Originally Posted by litwr

Your A1200 has fast RAM, so its results cannot be replaced by results from saimo's systems.

Alright, A1200 recapped along with the power supply, what do you want me to test?

EDIT:

Did these for now...

Code:

> pi-mulu
number pi calculator v11 [mulu opt test](68000)
number of digits (up to 9276)? 3000
 31.86

Code:

> pi-opt
number pi calculator v11 [mulu opt test](68000)
number of digits (up to 9276)? 3000
 30.72

There was no pi output from these (assuming this is intentional).
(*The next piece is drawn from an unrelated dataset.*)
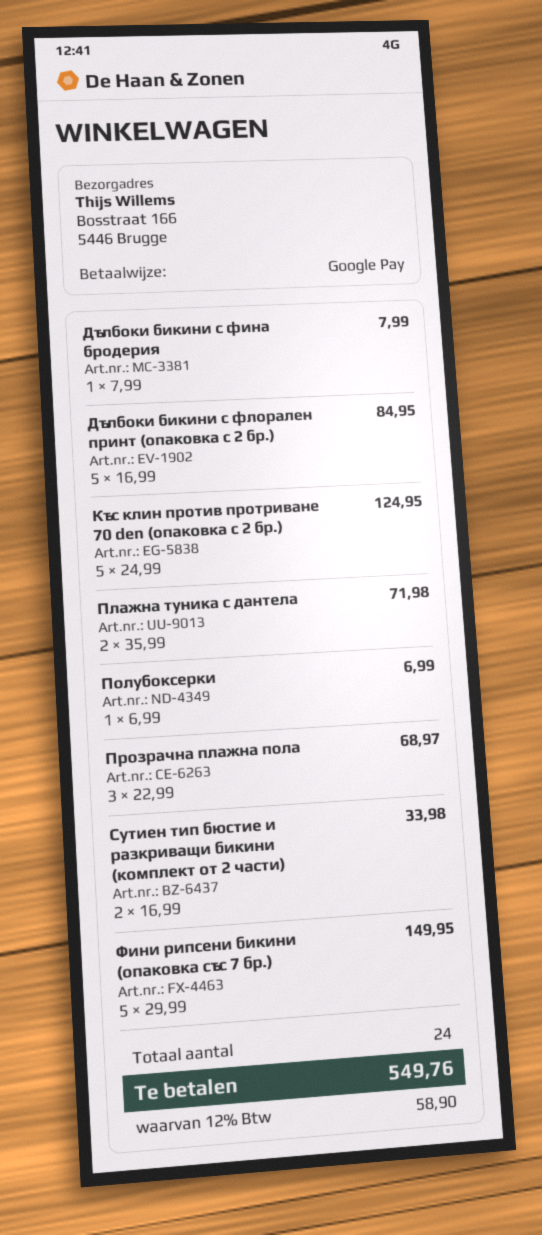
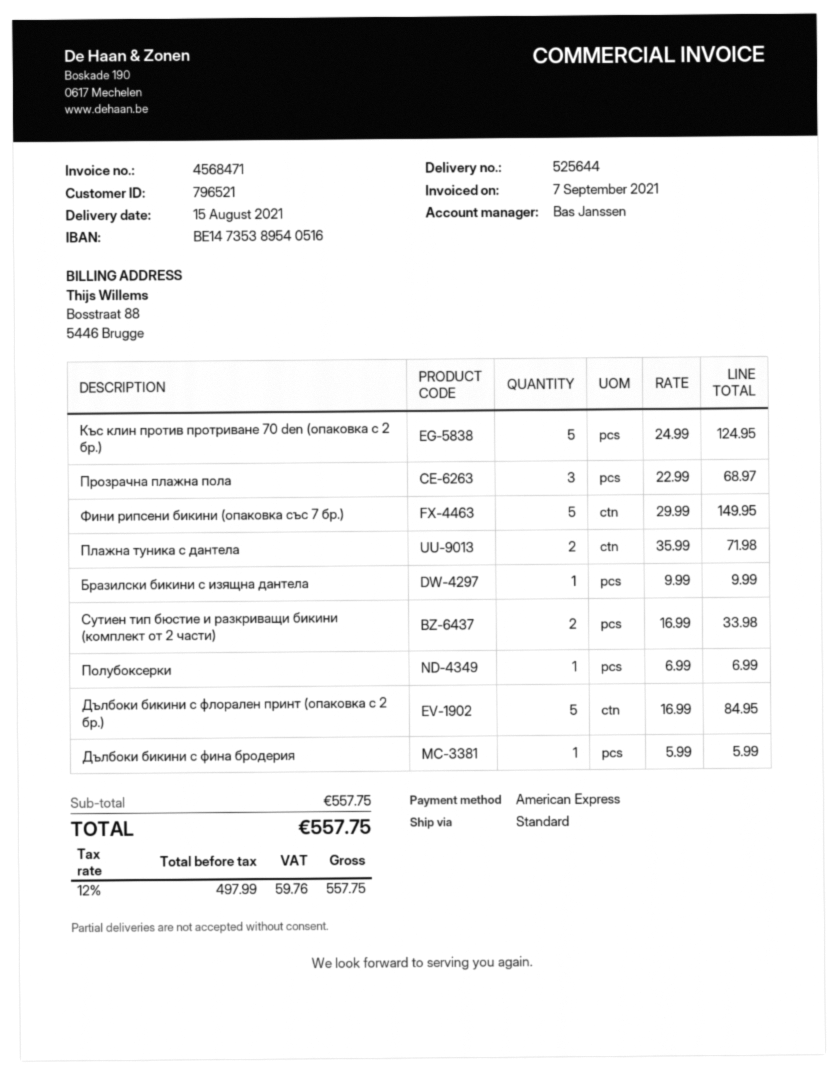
payment method: Google Pay -> American Express
Дълбоки бикини с фина бродерия: 1 x 7.99 = 7.99 -> 1 x 5.99 = 5.99
Бразилски бикини с изящна дантела: none -> 1 x 9.99 = 9.99
tax: 12% = 58.90 -> 12% = 59.76
total: 549.76 -> 557.75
saimo · 13 May 2021, 23:55

Quote:

Originally Posted by litwr

So we have a mystery again ...

Again, simply don't use emulators as reference.

Quote:

Thank you very much. However I still have doubts about usefulness of such the 68010+ feature. The interrupt initiating sequence is rather slow on the 68k, so possible loss of 4 cycles means a very little overhead in actual interrupt processing. On the other hand, the 68030+ and even some 68000/10/20 systems have an MMU which allows us to do the same trick in more natural and common way. Maybe I missed something?

Yes.
Interrupts are critical (especially on devices with limited power, like the Amiga or those that use the M68k CPUs as embedded controllers), so the faster they are handled, the better. Now, the VBR helps speeding up the execution of interrupts on Amiga because of its RAM architecture, but that might not apply to other systems.
But even without the speed factor, being able to relocate the vectors table could be an advantage: for example, more freedom for hardware/OS designers, possibility of exploiting those 1024 bytes in the 0 page (which can be accessed more quickly thanks to its 16 bit addresses), more robustness (less risk of destroying the vectors due to null pointers).
The MMU is meant for other purposes, and it's best to use it for those, instead of complicating its usage even more. Not to mention that MMU slows things down a bit and requires RAM (OK, transparent translation registers might help, but then again those are better used for other purposes).
Moreover, only the non-EC/LC 68030+ CPUs have an MMU.

Quote:

IMHO it is possible that your two last results have a typo for 100 digits timing. The 0.06 value for the pi-amiga1200 looks not correct, it can't be more than the corresponding value from pi-amiga.

No typo: those are the actual figures. I ran the tests multiple times.

Quote:

It is also interesting that your results show a big advantage of the 68030 over the 68020.

No surprise at all there: if you look at the figures, you can easily see that the 68030 is about 3.5 faster than the 68020, and that's perfectly logical since that's the frequency ratio, and the CPU cache and the instructions timings are (basically) the same.

Quote:

The table #2 shows ER that is equal 422 for the 68030 and 438 for the 68020. These numbers were almost equal before you published results from your Blizzard card.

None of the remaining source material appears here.